From inside production, I know market pricing wars don't improve long-term supply quality. Margins shrink, and some players start relaxing standards to push out batches faster or cheaper. Stability and purity drop, often unnoticed until regulatory recall. By maintaining carefully validated fermentation and purification protocols—even as energy costs rise—we've stuck with a slightly higher standard. Over-competition misses the bigger picture: global brand owners and consumers both lose confidence after quality failures.
We’ve also seen end users shift toward demand for better-documented, clean-label powders. For this group, batch and lot documentation define trust, not just a brand name. Brand owners investing in fast-moving supplement lines rely upon manufacturers who are candid about process changes, out-of-spec findings, and the actual performance of every lot sold. Maintaining this level of transparency makes our job harder, not easier—but has kept us off recall lists and on trusted supplier shortlists.
Collaboration with formulation teams and brand owners, rather than viewing the product as just another commodity, creates new opportunities and practical solutions. Hearing from supplement blenders who run high-speed lines, or beverage developers challenged with ingredient separation, gives us data and feedback we use to refine every production run.

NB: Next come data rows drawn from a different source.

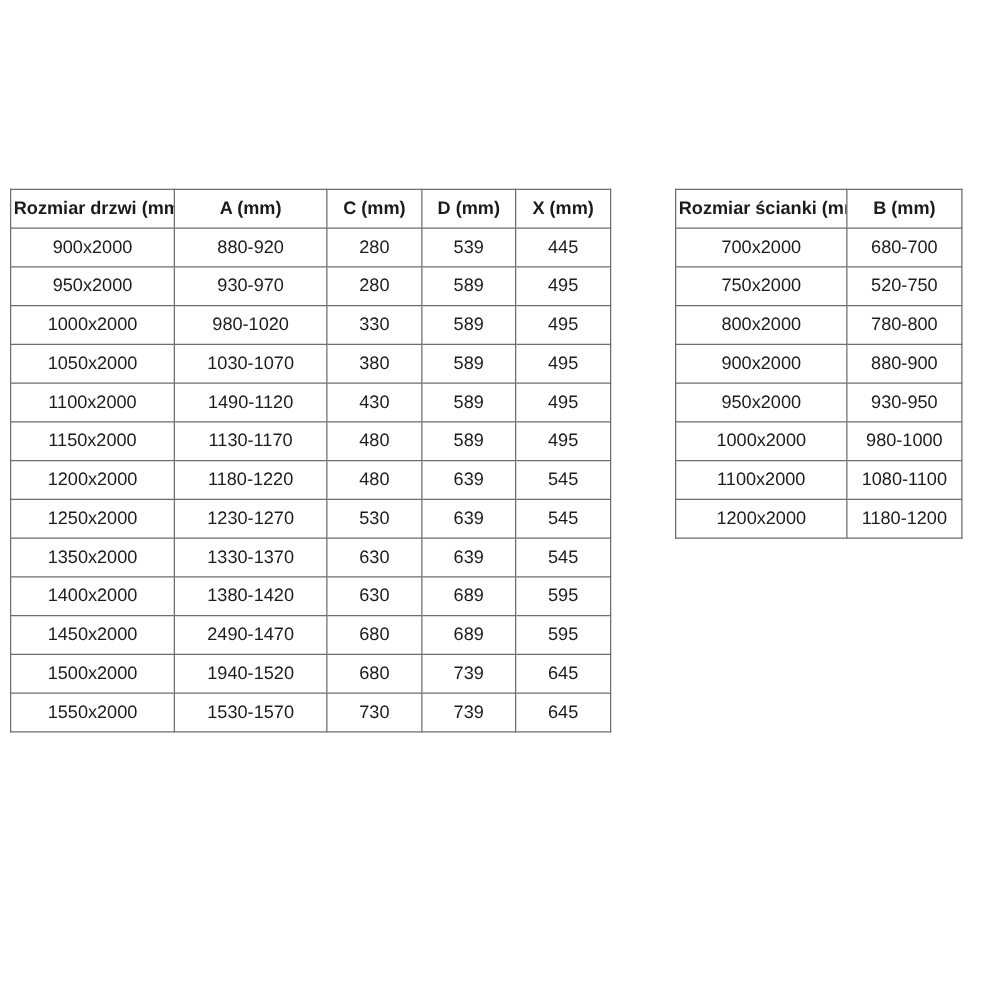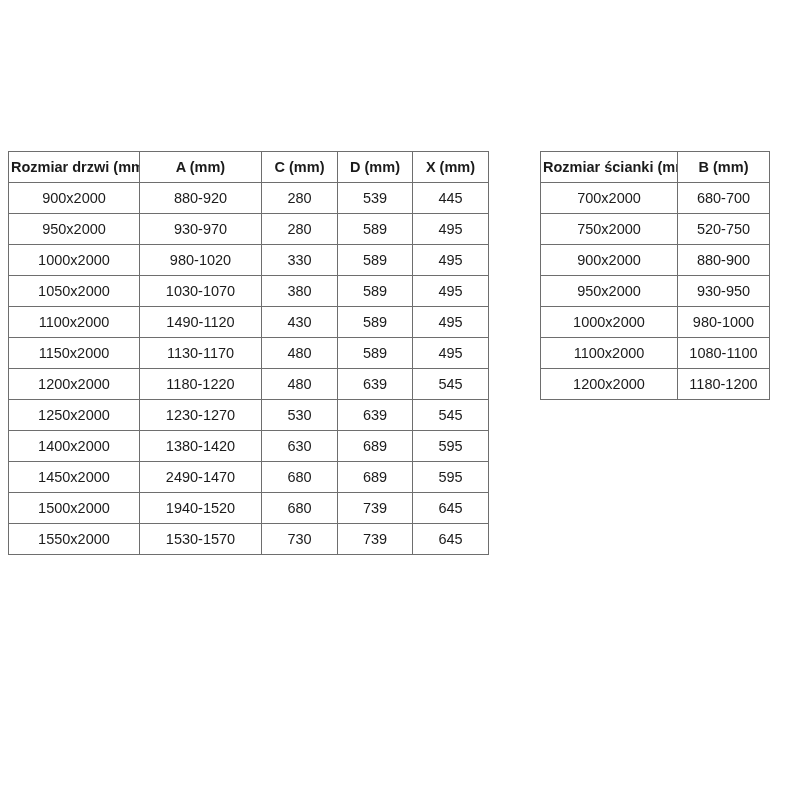--- a/index.html
+++ b/index.html
@@ -165,6 +165,10 @@
           <td>520-750</td>
         </tr>
         <tr>
+          <td>800x2000</td>
+          <td>780-800</td>
+        </tr>
+        <tr>
           <td>900x2000</td>
           <td>880-900</td>
         </tr>

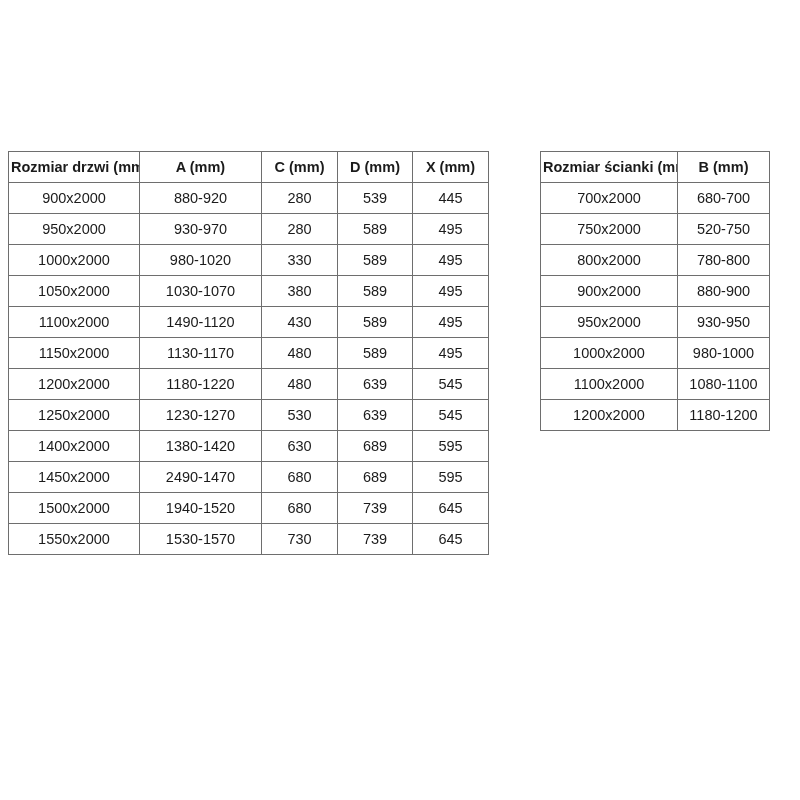--- a/index.html
+++ b/index.html
@@ -114,6 +114,13 @@
           <td>545</td>
         </tr>
         <tr>
+          <td>1350x2000</td>
+          <td>1330-1370</td>
+          <td>630</td>
+          <td>639</td>
+          <td>545</td>
+        </tr>
+        <tr>
           <td>1400x2000</td>
           <td>1380-1420</td>
           <td>630</td>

There’s a difference between theoretical process yield and real performance on the line. The best feedback I’ve gotten often comes from line workers who spot blend segregation, caking, or poor wetting during first-scale-up. These realities drive our willingness to tweak downstream process conditions—be that adjusting sieve mesh, fine-tuning solvent-to-feed ratios, or designing masterbatches for better inclusion.

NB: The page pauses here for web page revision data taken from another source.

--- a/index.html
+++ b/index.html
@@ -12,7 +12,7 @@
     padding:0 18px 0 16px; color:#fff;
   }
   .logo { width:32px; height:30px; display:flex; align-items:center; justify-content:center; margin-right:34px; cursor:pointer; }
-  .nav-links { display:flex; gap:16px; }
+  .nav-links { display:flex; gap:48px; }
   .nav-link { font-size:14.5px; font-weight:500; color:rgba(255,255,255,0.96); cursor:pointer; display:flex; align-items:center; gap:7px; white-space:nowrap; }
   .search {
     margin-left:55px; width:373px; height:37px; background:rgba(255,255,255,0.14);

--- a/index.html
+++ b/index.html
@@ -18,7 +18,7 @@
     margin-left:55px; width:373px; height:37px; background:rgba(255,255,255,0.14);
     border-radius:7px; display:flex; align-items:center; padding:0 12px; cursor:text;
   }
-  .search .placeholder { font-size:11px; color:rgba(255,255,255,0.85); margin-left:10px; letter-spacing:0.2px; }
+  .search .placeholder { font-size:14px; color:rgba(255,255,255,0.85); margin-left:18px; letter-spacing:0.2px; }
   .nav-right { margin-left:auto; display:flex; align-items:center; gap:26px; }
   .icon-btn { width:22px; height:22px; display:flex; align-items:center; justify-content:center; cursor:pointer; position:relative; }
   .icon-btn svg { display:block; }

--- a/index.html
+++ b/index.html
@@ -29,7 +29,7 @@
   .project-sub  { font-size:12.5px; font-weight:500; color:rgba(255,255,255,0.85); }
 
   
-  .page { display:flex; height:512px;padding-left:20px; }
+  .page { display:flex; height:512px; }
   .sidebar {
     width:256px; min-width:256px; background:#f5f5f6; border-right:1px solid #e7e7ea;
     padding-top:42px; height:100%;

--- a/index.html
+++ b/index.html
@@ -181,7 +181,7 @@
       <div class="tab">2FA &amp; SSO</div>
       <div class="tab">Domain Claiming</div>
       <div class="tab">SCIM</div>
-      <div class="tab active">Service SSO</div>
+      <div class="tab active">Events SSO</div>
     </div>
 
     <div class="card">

We’ve faced real-life snags. Sometimes, batches have shown unexpected clumping from subtle shifts in ambient humidity, or new anti-caking agents have altered the flow, making filling equipment jam. It’s rare to find a chemical manufacturer keen to talk about what went wrong, but these incidents have been invaluable for learning and improving SOPs. It’s better to admit and address these issues directly than to risk customer disruption. That attitude has kept many supply relationships working long term.
New market trends—vegan and allergen-free labeling, demand for non-GMO sources—add layers to the process. Introducing a veggie-capsule grade Coenzyme Q10 led us to update certifying documentation and alter cleaning protocols between runs. These decisions take time and expense. They result in a more broadly accepted ingredient, one capable of fitting the strictest label claims and regional requirements.

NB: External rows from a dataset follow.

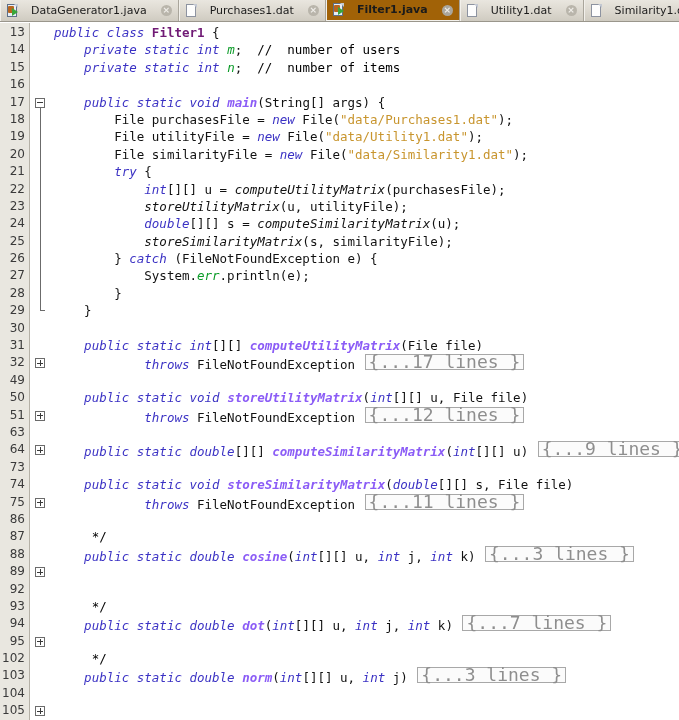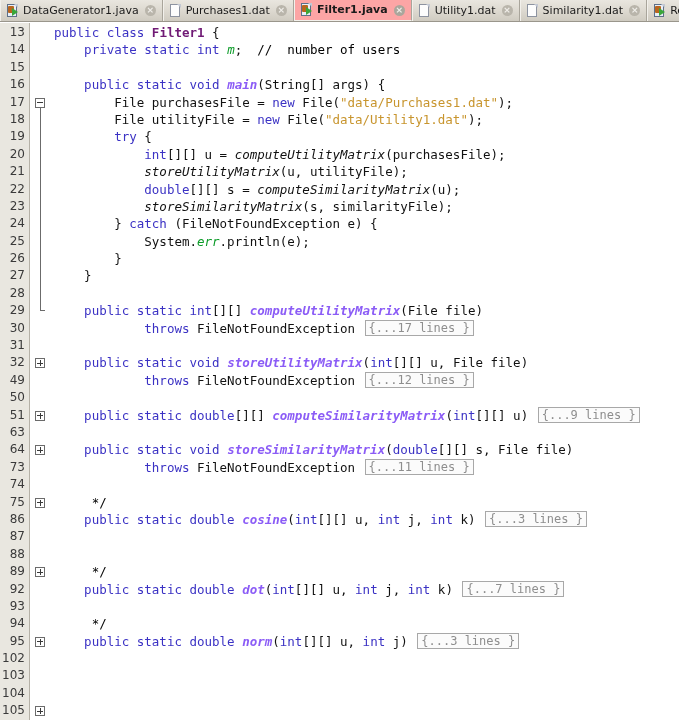--- a/index.html
+++ b/index.html
@@ -30,7 +30,7 @@
   .tab {
     display: flex;
     align-items: center;
-    gap: 4px;
+    gap: 12px;
     padding: 0 6px 0 5px;
     background: linear-gradient(to bottom, #e9e6df 0%, #dcd8cf 55%, #cfcbc1 100%);
     border-right: 1px solid #a9a59b;

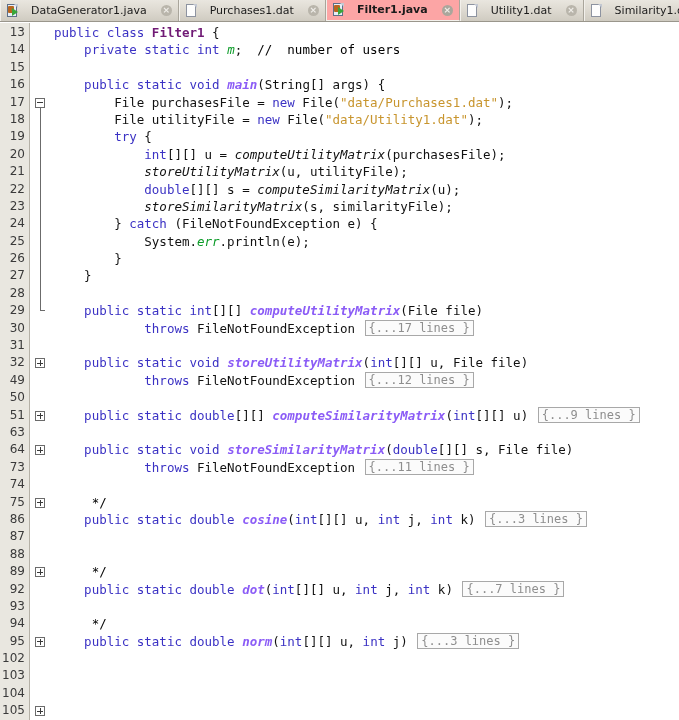--- a/index.html
+++ b/index.html
@@ -43,7 +43,7 @@
     flex: 0 0 auto;
   }
   .tab.active {
-    background: #fca5a5;
+    background: #a16207;
     font-weight: bold;
     border-bottom: 1px solid #f3f1ec;
   }

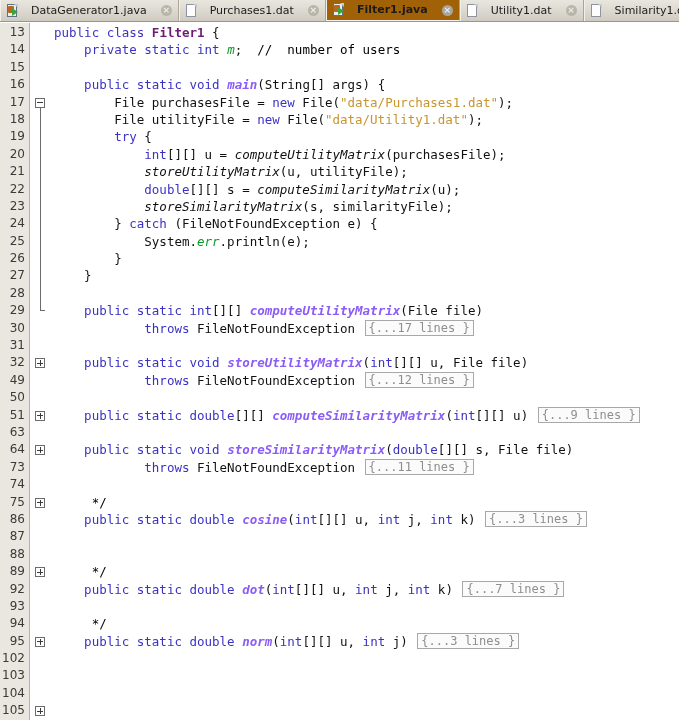--- a/index.html
+++ b/index.html
@@ -191,7 +191,7 @@
   }
 
   
-  .kw   { color: #3b32c4; }
+  .kw   { color: #3b32c4; font-style: italic; }
   .typ  { color: #111111; }
   .str  { color: #c8952e; }
   .cmt  { color: #000000; }

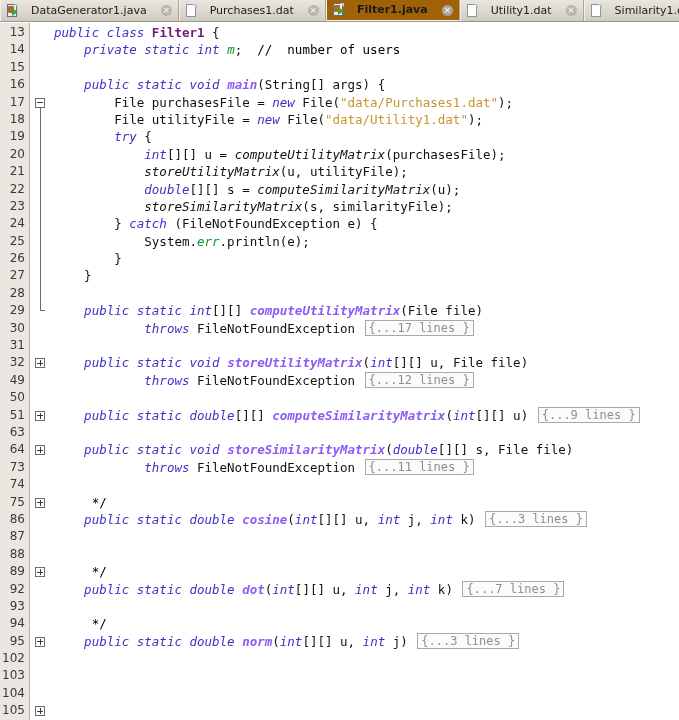--- a/index.html
+++ b/index.html
@@ -382,6 +382,7 @@
     <div class="code" id="codearea">
         <div class="cline"><span class="kw">public</span><span class="typ"> </span><span class="kw">class</span><span class="typ"> </span><span class="cls">Filter1</span><span class="typ"> {</span></div>
         <div class="cline"><span class="typ">    </span><span class="kw">private</span><span class="typ"> </span><span class="kw">static</span><span class="typ"> </span><span class="kw">int</span><span class="typ"> </span><span class="fld">m</span><span class="typ">;  </span><span class="cmt">//  number of users</span></div>
+        <div class="cline"><span class="typ">    </span><span class="kw">private</span><span class="typ"> </span><span class="kw">static</span><span class="typ"> </span><span class="kw">int</span><span class="typ"> </span><span class="fld">n</span><span class="typ">;  </span><span class="cmt">//  number of items</span></div>
         <div class="cline">&nbsp;</div>
         <div class="cline"><span class="typ">    </span><span class="kw">public</span><span class="typ"> </span><span class="kw">static</span><span class="typ"> </span><span class="kw">void</span><span class="typ"> </span><span class="mdecl">main</span><span class="typ">(String[] args) {</span></div>
         <div class="cline"><span class="typ">        File purchasesFile = </span><span class="kw">new</span><span class="typ"> File(</span><span class="str">"data/Purchases1.dat"</span><span class="typ">);</span></div>

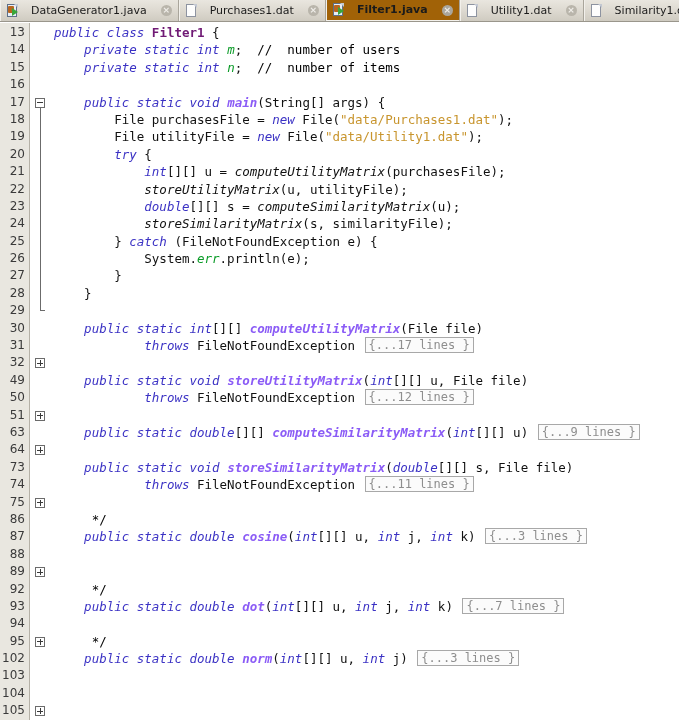--- a/index.html
+++ b/index.html
@@ -387,6 +387,7 @@
         <div class="cline"><span class="typ">    </span><span class="kw">public</span><span class="typ"> </span><span class="kw">static</span><span class="typ"> </span><span class="kw">void</span><span class="typ"> </span><span class="mdecl">main</span><span class="typ">(String[] args) {</span></div>
         <div class="cline"><span class="typ">        File purchasesFile = </span><span class="kw">new</span><span class="typ"> File(</span><span class="str">"data/Purchases1.dat"</span><span class="typ">);</span></div>
         <div class="cline"><span class="typ">        File utilityFile = </span><span class="kw">new</span><span class="typ"> File(</span><span class="str">"data/Utility1.dat"</span><span class="typ">);</span></div>
+        <div class="cline"><span class="typ">        File similarityFile = </span><span class="kw">new</span><span class="typ"> File(</span><span class="str">"data/Similarity1.dat"</span><span class="typ">);</span></div>
         <div class="cline"><span class="typ">        </span><span class="kw">try</span><span class="typ"> {</span></div>
         <div class="cline"><span class="typ">            </span><span class="kw">int</span><span class="typ">[][] u = </span><span class="mcall">computeUtilityMatrix</span><span class="typ">(purchasesFile);</span></div>
         <div class="cline"><span class="typ">            </span><span class="mcall">storeUtilityMatrix</span><span class="typ">(u, utilityFile);</span></div>

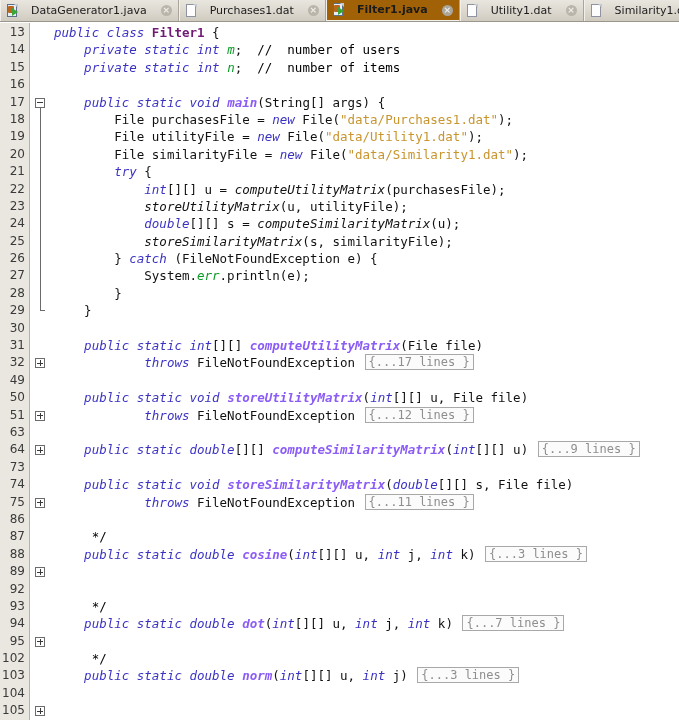--- a/index.html
+++ b/index.html
@@ -208,7 +208,7 @@
     padding: 0 3px;
     margin-left: 2px;
     line-height: 14px;
-    font-size: 12px;
+    font-size: 18px;
     font-family: "DejaVu Sans Mono", monospace;
     vertical-align: 1px;
   }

Working within a genuine manufacturing operation means every kilo of finished product holds a record. Trust in our Coenzyme Q10 depends on stability, purity, and repeatable structure, not clever marketing. Modern consumers read batch numbers and request verification—they see through generic claims. Brand owners who choose carefully-batched, properly finished CoQ10 insulate themselves from future compliance trouble, and bring safe, stable performance to their formulations.
Years in the field have taught me the differences between a brokered powder and a manufacturer’s certified batch. Adhering to rigor at each production step might cost more up front. But consistency in every carton, right down to the microgram, helps brands succeed long term. Finished product labels aren’t just regulatory tools; they’re a promise based on accurate, fully documented production—one that a genuine manufacturer is equipped to keep.